Source data:
┌──
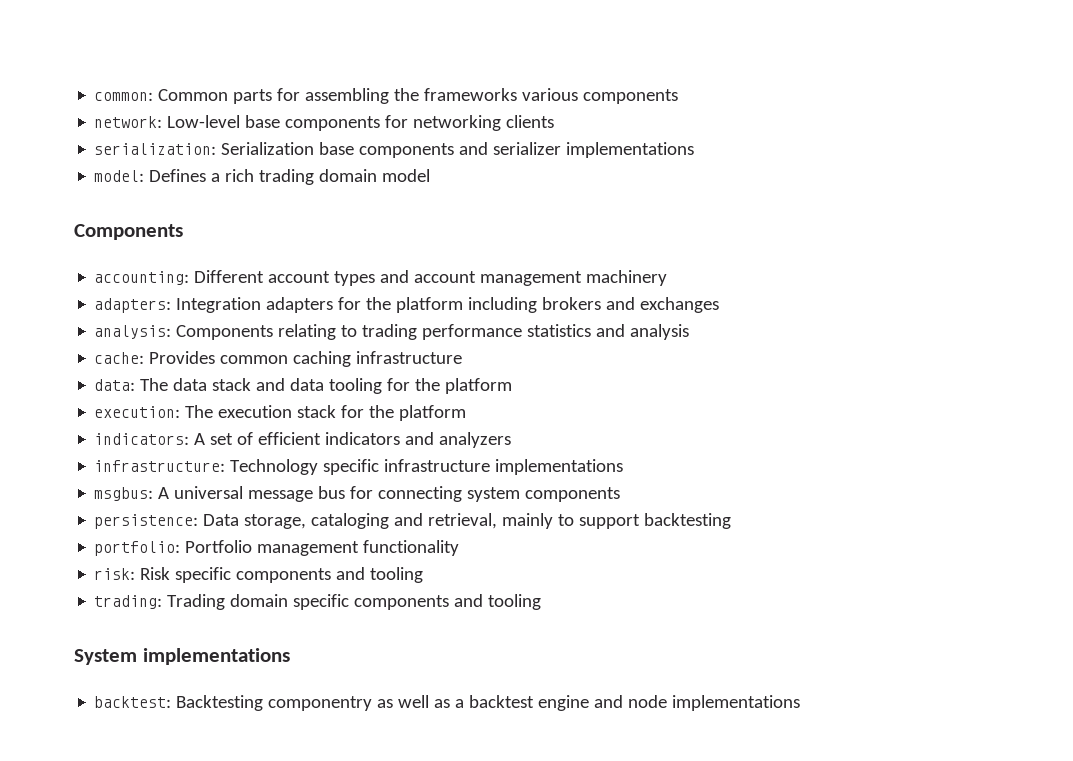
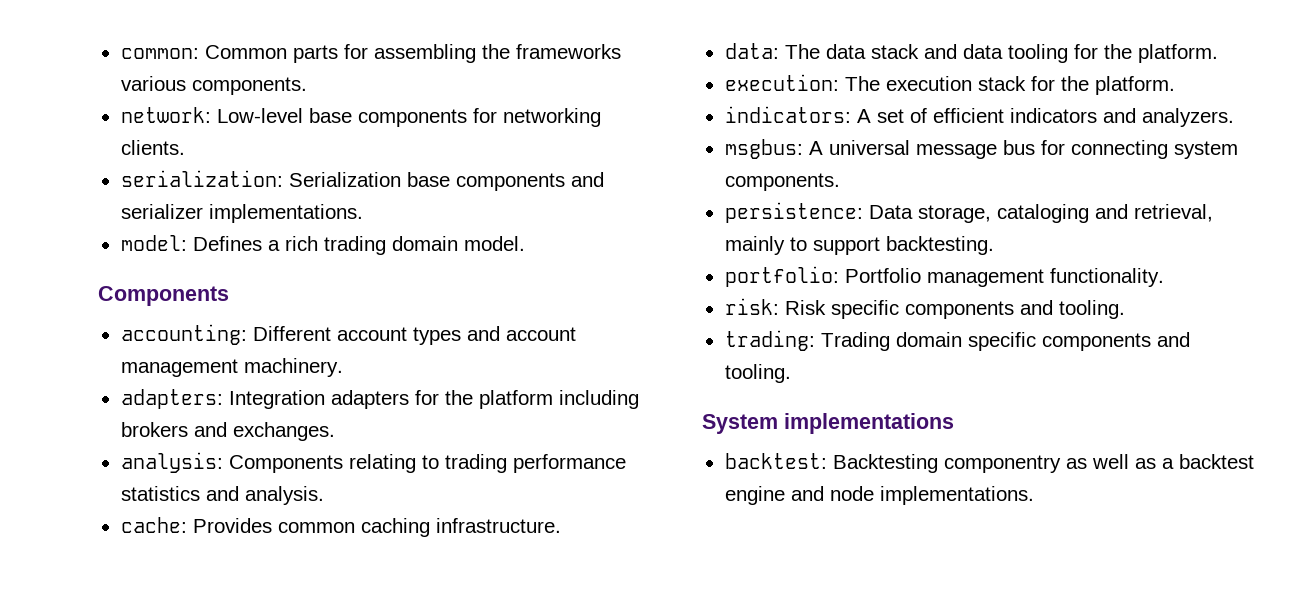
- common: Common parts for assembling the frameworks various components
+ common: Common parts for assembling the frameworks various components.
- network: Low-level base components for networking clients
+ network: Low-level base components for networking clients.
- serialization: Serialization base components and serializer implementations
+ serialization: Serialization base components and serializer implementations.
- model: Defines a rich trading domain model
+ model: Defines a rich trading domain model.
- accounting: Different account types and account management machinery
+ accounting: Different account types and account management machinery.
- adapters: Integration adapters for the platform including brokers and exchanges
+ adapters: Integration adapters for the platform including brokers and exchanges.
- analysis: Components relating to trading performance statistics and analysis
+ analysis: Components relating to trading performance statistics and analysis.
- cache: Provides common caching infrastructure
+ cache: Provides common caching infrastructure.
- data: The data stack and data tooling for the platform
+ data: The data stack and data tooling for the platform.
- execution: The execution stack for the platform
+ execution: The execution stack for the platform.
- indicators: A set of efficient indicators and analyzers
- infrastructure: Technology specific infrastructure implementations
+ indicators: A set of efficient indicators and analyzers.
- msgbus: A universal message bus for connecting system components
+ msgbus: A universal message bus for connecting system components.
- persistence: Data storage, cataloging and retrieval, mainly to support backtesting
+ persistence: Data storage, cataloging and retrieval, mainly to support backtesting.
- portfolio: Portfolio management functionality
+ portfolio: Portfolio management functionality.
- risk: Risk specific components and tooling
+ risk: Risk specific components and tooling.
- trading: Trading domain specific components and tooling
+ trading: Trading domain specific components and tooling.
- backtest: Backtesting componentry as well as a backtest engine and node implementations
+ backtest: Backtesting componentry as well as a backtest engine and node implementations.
└──
┌──
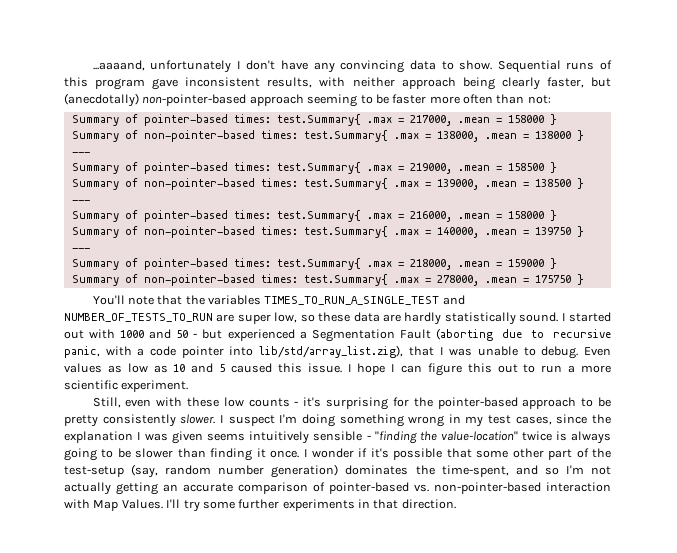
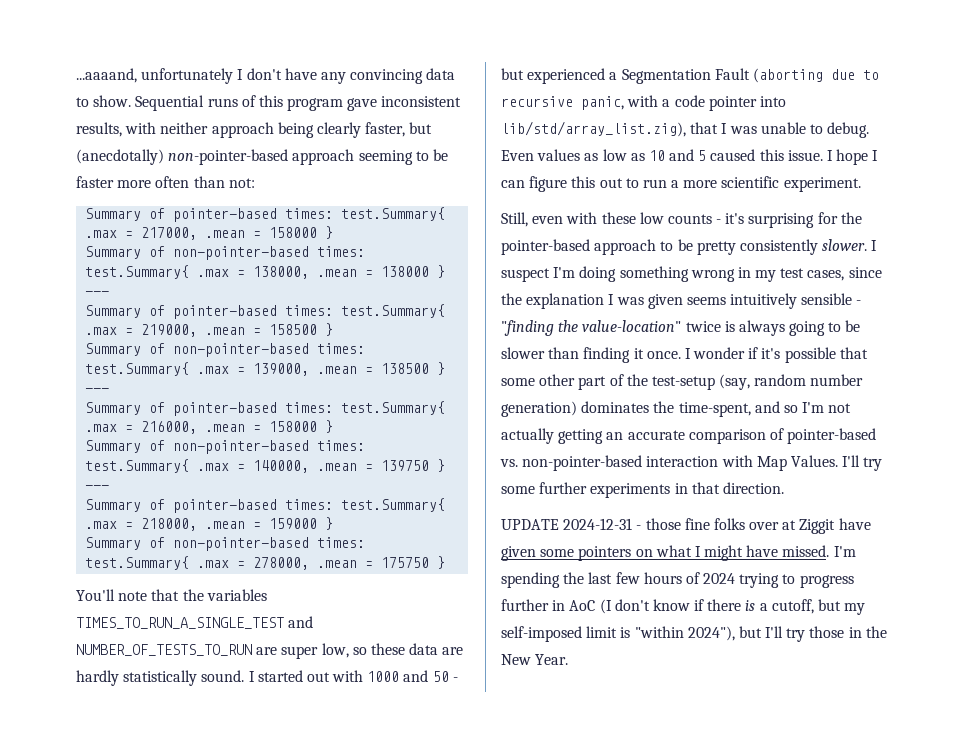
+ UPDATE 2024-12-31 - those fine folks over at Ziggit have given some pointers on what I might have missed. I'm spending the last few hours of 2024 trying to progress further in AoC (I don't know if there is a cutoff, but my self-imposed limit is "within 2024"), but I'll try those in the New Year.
└──
Problem to work on: Each line in the listing above that includes the word "message" needs to be copied out.

Solution to this problem:
- msgbus: A universal message bus for connecting system components
+ msgbus: A universal message bus for connecting system components.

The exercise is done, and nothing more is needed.